Mosqueado por los celos, el sochantre preparó con ardor el brebaje. Arrojó semillas de sésamo,
adelfa y regaliz en el almirez, machacó con el pilón. Raíces y tallos secos de belladona, bayas de
hiedra y acebo, pelos de gato negro completaron la poción. Preparó el alambique, lo llenó con agua,
frutos troceados de cicuta, y flores de mandrágora no curada. Recordó sus desventuras para
conseguir los ingredientes: durante cinco lunas se arrastró por lodazales y escaló colinas, penetró
por frondosos bosques cuyas ramas despellejaron su cuerpo y fragosas cavernas que azotaron su
alma… Encendió el fuego al máximo, cuidándose de bajarlo al rato.
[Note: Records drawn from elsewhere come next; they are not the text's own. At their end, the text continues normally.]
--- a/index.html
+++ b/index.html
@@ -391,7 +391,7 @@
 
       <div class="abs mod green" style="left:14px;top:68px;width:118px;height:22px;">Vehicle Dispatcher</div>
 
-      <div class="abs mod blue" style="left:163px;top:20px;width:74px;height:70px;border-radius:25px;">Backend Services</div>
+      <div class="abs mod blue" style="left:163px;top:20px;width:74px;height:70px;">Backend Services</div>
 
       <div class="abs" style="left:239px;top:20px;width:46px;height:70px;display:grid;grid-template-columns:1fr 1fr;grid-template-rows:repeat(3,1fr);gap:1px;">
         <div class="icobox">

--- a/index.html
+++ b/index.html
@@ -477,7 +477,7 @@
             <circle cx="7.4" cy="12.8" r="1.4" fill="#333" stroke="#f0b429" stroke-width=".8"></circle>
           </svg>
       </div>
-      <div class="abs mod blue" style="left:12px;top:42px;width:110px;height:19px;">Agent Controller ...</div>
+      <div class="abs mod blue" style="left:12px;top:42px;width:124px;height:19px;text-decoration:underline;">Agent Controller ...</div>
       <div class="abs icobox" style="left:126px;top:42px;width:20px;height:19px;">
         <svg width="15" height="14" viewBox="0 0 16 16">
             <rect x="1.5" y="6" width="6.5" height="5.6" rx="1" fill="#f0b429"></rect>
Preparó los botes de cristal
donde decantarían las sustancias inservibles de la destilación.
Ya tendría tiempo el chantre de arrepentirse por los trallazos e injurias que a diario le disponía en
sus accesos de arrebato e ira, arguyendo que debía purificar su alma y expulsar al diantre, al
mandinga que mancillaba su carne. Tiempo hacía que una horda de carcomas roía su espíritu cada
vez que observaba al chantre en sus quehaceres cotidianos. Y él…humillado y relegado a las faenas
de siervos.
Las campanadas lo sacaron de su ensimismamiento y le anunciaron la hora tercia. La hora sexta se
acercaba y debía tener la comida lista para servir.
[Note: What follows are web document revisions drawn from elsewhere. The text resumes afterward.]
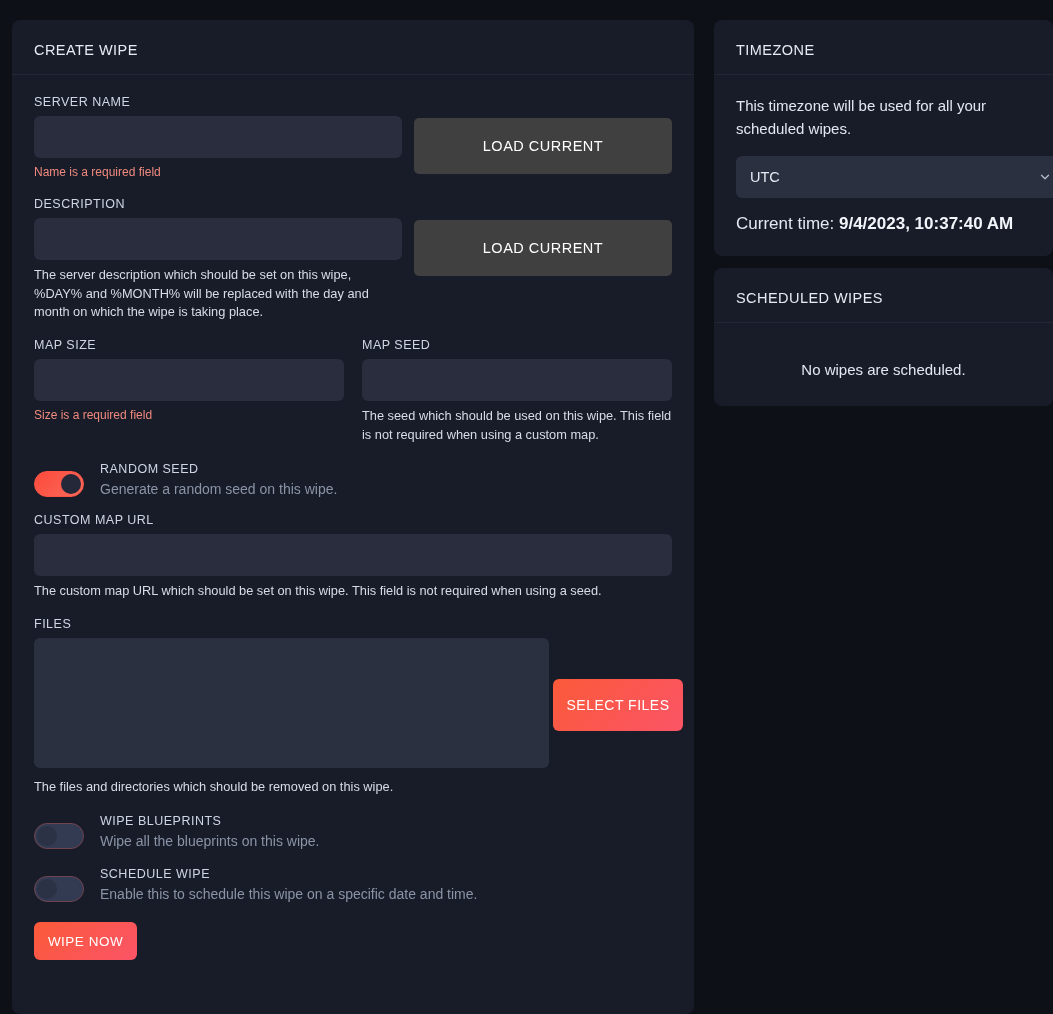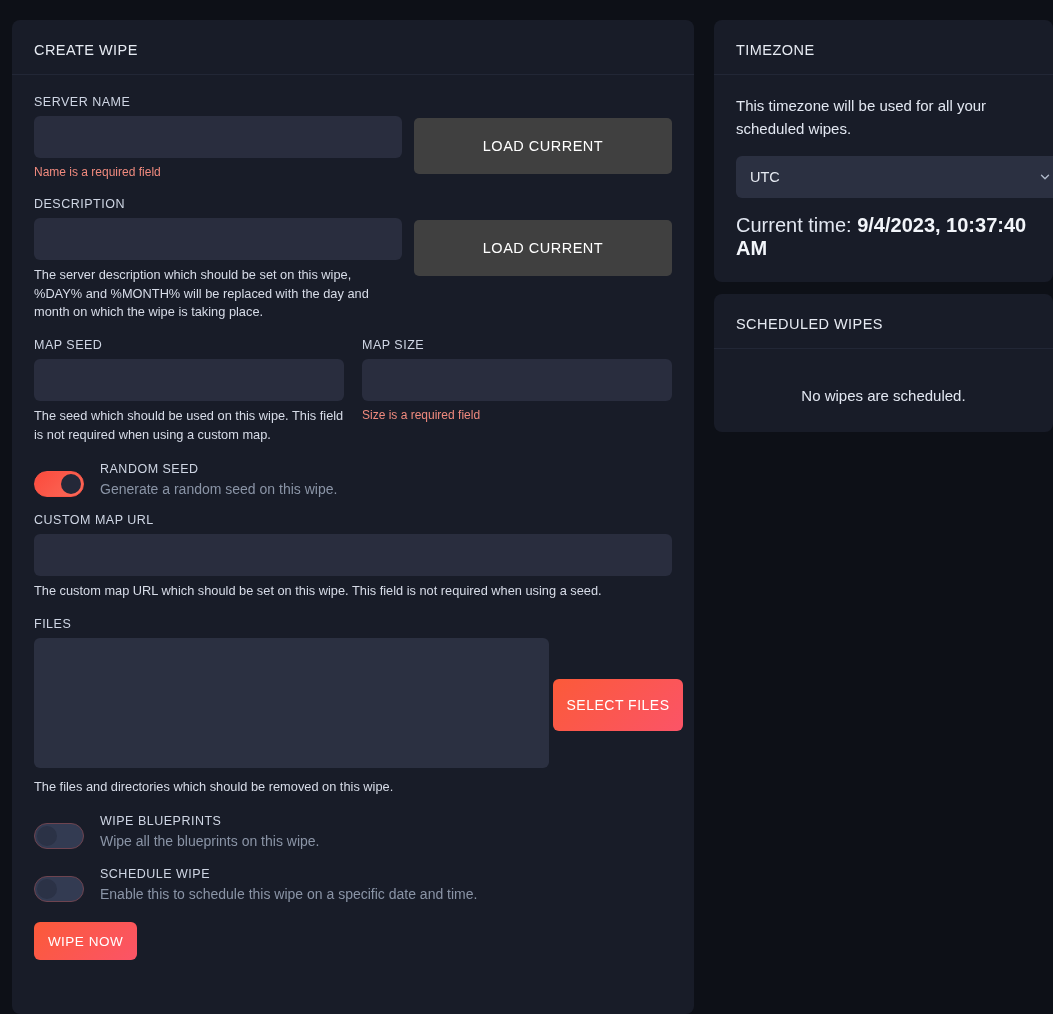--- a/index.html
+++ b/index.html
@@ -271,7 +271,7 @@
   }
 
   .current-time {
-    font-size: 20px;
+    font-size: 17px;
     color: #e2e7f1;
     margin-top: 16px;
   }

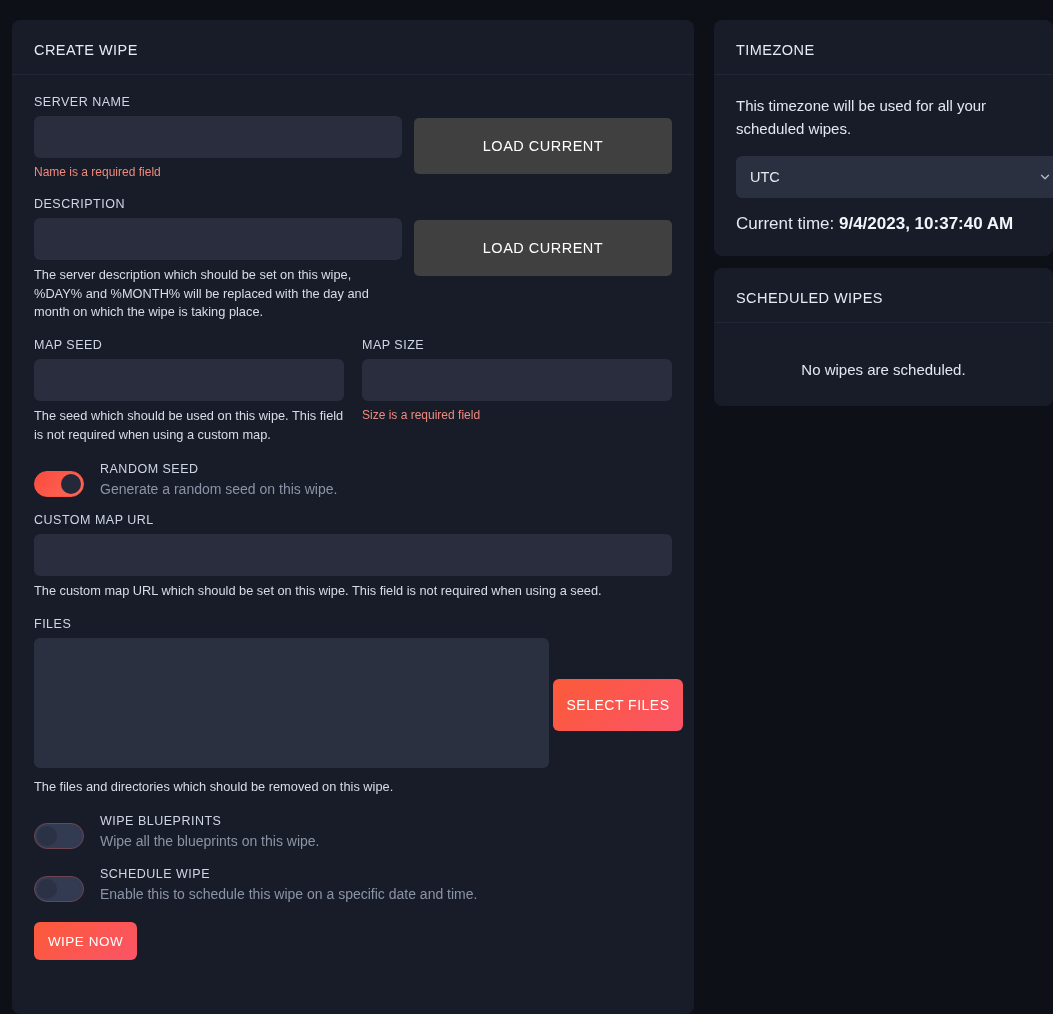--- a/index.html
+++ b/index.html
@@ -323,14 +323,14 @@
 
       <div class="two-col">
         <div>
+          <label class="field-label">MAP SIZE</label>
+          <input class="input" type="text" placeholder="" style="">
+          <div class="error-text">Size is a required field</div>
+        </div>
+        <div>
           <label class="field-label">MAP SEED</label>
           <input class="input" type="text" placeholder="" style="">
           <div class="help-text">The seed which should be used on this wipe. This field is not required when using a custom map.</div>
-        </div>
-        <div>
-          <label class="field-label">MAP SIZE</label>
-          <input class="input" type="text" placeholder="" style="">
-          <div class="error-text">Size is a required field</div>
         </div>
       </div>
La sopa de habas, guisantes y arroz comenzaba a borbotear en el caldero, se acercó, retiró una
generosa porción con un cucharón y la volcó en un cuenco de barro cocido al que derramó sin
miramientos la mortífera poción. Empapó rebanadas de pan en una salsa de yemas de huevo y agua
de rosas, y las lanzó en una paila con aceite bien caliente que reposaba en el hogar. Luego de
freírlas las espolvoreó con azúcar.
Por último, asó chuletas de cerdo y las adobó con el amasijo conseguido en el alambique. Para
disimular el acre sabor, las sazonó con guarapo recién extraído del trapiche.
Un exquisito vino de malvasía acompañaría la regia pitanza, una escudilla repleta de uvas, moras,
cerezas, sandías, membrillos y granada a modo de entremés. Una vez todo dispuesto, se escabulló
de la cocina y subió hasta guarecerse detrás de las almenas del refectorio. Oteaba el horizonte a la
espera de la llegada del chantre que, excusado por el abad de sus servicios diarios, se había
aventurado por los huertos, con su acólito favorito. Como pasara el tiempo y no tuviera noticias, el
sochantre quedose dormido.
Los sueños lo llevaron a su infancia, a sus escapes nocturnos junto a su gemelo, con sus redes al
hombro ansiosos por cazar mariposas en el bosque. Tenía en un insectario una colección
extraordinaria, pero aún le faltaba la pieza clave: una falena. Eran araneras, se camuflaban en los
troncos de los pinos, y… De pronto la vio frente a él, suspendida en el aire. En un rápido
movimiento echó atrás su red y la precipitó hacia adelante, justo frente a sus narices, entonces…

Despertó temblando en el frío de una noche sin cielo. Una malla cubría su rostro, a través de la cual
apenas distinguió al chantre y su séquito, y a sí mismo encadenado en las paredes de una celda.
Entornó sus ojos y respiró aliviado.
Su colección al fin estaba completa.